#### Data for processing

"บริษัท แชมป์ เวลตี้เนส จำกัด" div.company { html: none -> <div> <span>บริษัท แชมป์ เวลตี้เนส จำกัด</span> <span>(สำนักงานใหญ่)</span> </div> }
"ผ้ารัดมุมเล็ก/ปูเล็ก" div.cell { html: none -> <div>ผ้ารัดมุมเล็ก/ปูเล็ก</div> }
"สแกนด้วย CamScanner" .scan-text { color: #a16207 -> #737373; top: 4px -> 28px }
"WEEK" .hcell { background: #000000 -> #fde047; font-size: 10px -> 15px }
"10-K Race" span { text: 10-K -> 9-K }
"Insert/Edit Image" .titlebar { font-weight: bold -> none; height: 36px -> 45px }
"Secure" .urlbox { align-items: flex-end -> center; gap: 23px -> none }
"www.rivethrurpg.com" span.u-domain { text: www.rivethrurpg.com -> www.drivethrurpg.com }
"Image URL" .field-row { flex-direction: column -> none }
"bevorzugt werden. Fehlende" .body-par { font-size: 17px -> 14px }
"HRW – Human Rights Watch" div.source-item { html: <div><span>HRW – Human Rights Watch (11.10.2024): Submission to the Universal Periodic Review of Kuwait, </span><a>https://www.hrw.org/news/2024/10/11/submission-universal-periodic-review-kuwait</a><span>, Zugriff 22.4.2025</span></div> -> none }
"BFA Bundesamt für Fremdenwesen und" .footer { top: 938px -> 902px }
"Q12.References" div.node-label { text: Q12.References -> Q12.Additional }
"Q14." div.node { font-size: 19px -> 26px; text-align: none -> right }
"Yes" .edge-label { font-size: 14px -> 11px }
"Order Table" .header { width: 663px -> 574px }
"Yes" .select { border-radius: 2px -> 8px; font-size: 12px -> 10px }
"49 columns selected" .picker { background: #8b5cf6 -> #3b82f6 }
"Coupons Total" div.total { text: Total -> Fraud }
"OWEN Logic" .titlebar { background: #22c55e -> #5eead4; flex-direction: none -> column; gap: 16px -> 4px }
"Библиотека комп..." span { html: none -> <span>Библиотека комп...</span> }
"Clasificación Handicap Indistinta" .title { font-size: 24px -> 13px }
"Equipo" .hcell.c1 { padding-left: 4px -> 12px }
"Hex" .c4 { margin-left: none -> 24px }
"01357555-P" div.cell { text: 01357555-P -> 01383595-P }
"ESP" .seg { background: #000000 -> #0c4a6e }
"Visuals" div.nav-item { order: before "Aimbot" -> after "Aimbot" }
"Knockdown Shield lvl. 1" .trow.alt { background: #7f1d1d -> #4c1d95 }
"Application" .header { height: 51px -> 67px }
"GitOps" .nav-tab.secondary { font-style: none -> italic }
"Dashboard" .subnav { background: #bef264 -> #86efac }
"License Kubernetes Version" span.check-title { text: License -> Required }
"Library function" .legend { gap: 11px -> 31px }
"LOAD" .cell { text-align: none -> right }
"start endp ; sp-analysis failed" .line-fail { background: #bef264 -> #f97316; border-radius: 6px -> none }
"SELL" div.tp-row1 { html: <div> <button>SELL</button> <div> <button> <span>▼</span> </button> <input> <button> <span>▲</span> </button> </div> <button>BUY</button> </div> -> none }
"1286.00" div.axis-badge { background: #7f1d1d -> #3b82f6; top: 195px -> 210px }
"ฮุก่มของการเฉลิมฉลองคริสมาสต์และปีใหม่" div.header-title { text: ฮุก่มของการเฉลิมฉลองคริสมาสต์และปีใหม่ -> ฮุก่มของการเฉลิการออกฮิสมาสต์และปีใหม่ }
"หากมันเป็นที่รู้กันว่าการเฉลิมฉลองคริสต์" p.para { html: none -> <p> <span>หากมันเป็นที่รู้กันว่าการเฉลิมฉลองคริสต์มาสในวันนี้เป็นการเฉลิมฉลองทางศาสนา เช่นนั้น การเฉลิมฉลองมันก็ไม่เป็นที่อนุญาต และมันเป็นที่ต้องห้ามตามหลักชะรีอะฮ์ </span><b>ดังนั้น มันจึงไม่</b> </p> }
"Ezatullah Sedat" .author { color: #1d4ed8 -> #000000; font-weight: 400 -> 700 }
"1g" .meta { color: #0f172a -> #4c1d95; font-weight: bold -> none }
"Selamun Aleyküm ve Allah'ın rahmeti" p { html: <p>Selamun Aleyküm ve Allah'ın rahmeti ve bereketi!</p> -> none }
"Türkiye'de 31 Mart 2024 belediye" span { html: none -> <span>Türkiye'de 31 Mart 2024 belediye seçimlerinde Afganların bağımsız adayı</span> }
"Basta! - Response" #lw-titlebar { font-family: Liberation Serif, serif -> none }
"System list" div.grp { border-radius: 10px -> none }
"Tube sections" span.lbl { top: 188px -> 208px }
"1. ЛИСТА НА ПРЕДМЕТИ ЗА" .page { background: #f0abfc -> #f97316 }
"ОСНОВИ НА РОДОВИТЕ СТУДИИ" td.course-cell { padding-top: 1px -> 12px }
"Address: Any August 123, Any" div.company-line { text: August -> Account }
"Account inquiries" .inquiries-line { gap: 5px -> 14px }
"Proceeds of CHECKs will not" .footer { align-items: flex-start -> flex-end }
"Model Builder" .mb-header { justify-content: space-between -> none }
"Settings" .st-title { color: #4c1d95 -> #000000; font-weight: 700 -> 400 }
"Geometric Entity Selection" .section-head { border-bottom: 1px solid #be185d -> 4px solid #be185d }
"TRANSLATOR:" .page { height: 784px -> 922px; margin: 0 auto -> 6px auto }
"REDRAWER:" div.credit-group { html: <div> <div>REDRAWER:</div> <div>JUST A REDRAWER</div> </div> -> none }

########

Work instruction
Repeat all of the data exactly. Include every line.

Task result
"บริษัท แชมป์ เวลตี้เนส จำกัด" div.company { html: none -> <div> <span>บริษัท แชมป์ เวลตี้เนส จำกัด</span> <span>(สำนักงานใหญ่)</span> </div> }
"ผ้ารัดมุมเล็ก/ปูเล็ก" div.cell { html: none -> <div>ผ้ารัดมุมเล็ก/ปูเล็ก</div> }
"สแกนด้วย CamScanner" .scan-text { color: #a16207 -> #737373; top: 4px -> 28px }
"WEEK" .hcell { background: #000000 -> #fde047; font-size: 10px -> 15px }
"10-K Race" span { text: 10-K -> 9-K }
"Insert/Edit Image" .titlebar { font-weight: bold -> none; height: 36px -> 45px }
"Secure" .urlbox { align-items: flex-end -> center; gap: 23px -> none }
"www.rivethrurpg.com" span.u-domain { text: www.rivethrurpg.com -> www.drivethrurpg.com }
"Image URL" .field-row { flex-direction: column -> none }
"bevorzugt werden. Fehlende" .body-par { font-size: 17px -> 14px }
"HRW – Human Rights Watch" div.source-item { html: <div><span>HRW – Human Rights Watch (11.10.2024): Submission to the Universal Periodic Review of Kuwait, </span><a>https://www.hrw.org/news/2024/10/11/submission-universal-periodic-review-kuwait</a><span>, Zugriff 22.4.2025</span></div> -> none }
"BFA Bundesamt für Fremdenwesen und" .footer { top: 938px -> 902px }
"Q12.References" div.node-label { text: Q12.References -> Q12.Additional }
"Q14." div.node { font-size: 19px -> 26px; text-align: none -> right }
"Yes" .edge-label { font-size: 14px -> 11px }
"Order Table" .header { width: 663px -> 574px }
"Yes" .select { border-radius: 2px -> 8px; font-size: 12px -> 10px }
"49 columns selected" .picker { background: #8b5cf6 -> #3b82f6 }
"Coupons Total" div.total { text: Total -> Fraud }
"OWEN Logic" .titlebar { background: #22c55e -> #5eead4; flex-direction: none -> column; gap: 16px -> 4px }
"Библиотека комп..." span { html: none -> <span>Библиотека комп...</span> }
"Clasificación Handicap Indistinta" .title { font-size: 24px -> 13px }
"Equipo" .hcell.c1 { padding-left: 4px -> 12px }
"Hex" .c4 { margin-left: none -> 24px }
"01357555-P" div.cell { text: 01357555-P -> 01383595-P }
"ESP" .seg { background: #000000 -> #0c4a6e }
"Visuals" div.nav-item { order: before "Aimbot" -> after "Aimbot" }
"Knockdown Shield lvl. 1" .trow.alt { background: #7f1d1d -> #4c1d95 }
"Application" .header { height: 51px -> 67px }
"GitOps" .nav-tab.secondary { font-style: none -> italic }
"Dashboard" .subnav { background: #bef264 -> #86efac }
"License Kubernetes Version" span.check-title { text: License -> Required }
"Library function" .legend { gap: 11px -> 31px }
"LOAD" .cell { text-align: none -> right }
"start endp ; sp-analysis failed" .line-fail { background: #bef264 -> #f97316; border-radius: 6px -> none }
"SELL" div.tp-row1 { html: <div> <button>SELL</button> <div> <button> <span>▼</span> </button> <input> <button> <span>▲</span> </button> </div> <button>BUY</button> </div> -> none }
"1286.00" div.axis-badge { background: #7f1d1d -> #3b82f6; top: 195px -> 210px }
"ฮุก่มของการเฉลิมฉลองคริสมาสต์และปีใหม่" div.header-title { text: ฮุก่มของการเฉลิมฉลองคริสมาสต์และปีใหม่ -> ฮุก่มของการเฉลิการออกฮิสมาสต์และปีใหม่ }
"หากมันเป็นที่รู้กันว่าการเฉลิมฉลองคริสต์" p.para { html: none -> <p> <span>หากมันเป็นที่รู้กันว่าการเฉลิมฉลองคริสต์มาสในวันนี้เป็นการเฉลิมฉลองทางศาสนา เช่นนั้น การเฉลิมฉลองมันก็ไม่เป็นที่อนุญาต และมันเป็นที่ต้องห้ามตามหลักชะรีอะฮ์ </span><b>ดังนั้น มันจึงไม่</b> </p> }
"Ezatullah Sedat" .author { color: #1d4ed8 -> #000000; font-weight: 400 -> 700 }
"1g" .meta { color: #0f172a -> #4c1d95; font-weight: bold -> none }
"Selamun Aleyküm ve Allah'ın rahmeti" p { html: <p>Selamun Aleyküm ve Allah'ın rahmeti ve bereketi!</p> -> none }
"Türkiye'de 31 Mart 2024 belediye" span { html: none -> <span>Türkiye'de 31 Mart 2024 belediye seçimlerinde Afganların bağımsız adayı</span> }
"Basta! - Response" #lw-titlebar { font-family: Liberation Serif, serif -> none }
"System list" div.grp { border-radius: 10px -> none }
"Tube sections" span.lbl { top: 188px -> 208px }
"1. ЛИСТА НА ПРЕДМЕТИ ЗА" .page { background: #f0abfc -> #f97316 }
"ОСНОВИ НА РОДОВИТЕ СТУДИИ" td.course-cell { padding-top: 1px -> 12px }
"Address: Any August 123, Any" div.company-line { text: August -> Account }
"Account inquiries" .inquiries-line { gap: 5px -> 14px }
"Proceeds of CHECKs will not" .footer { align-items: flex-start -> flex-end }
"Model Builder" .mb-header { justify-content: space-between -> none }
"Settings" .st-title { color: #4c1d95 -> #000000; font-weight: 700 -> 400 }
"Geometric Entity Selection" .section-head { border-bottom: 1px solid #be185d -> 4px solid #be185d }
"TRANSLATOR:" .page { height: 784px -> 922px; margin: 0 auto -> 6px auto }
"REDRAWER:" div.credit-group { html: <div> <div>REDRAWER:</div> <div>JUST A REDRAWER</div> </div> -> none }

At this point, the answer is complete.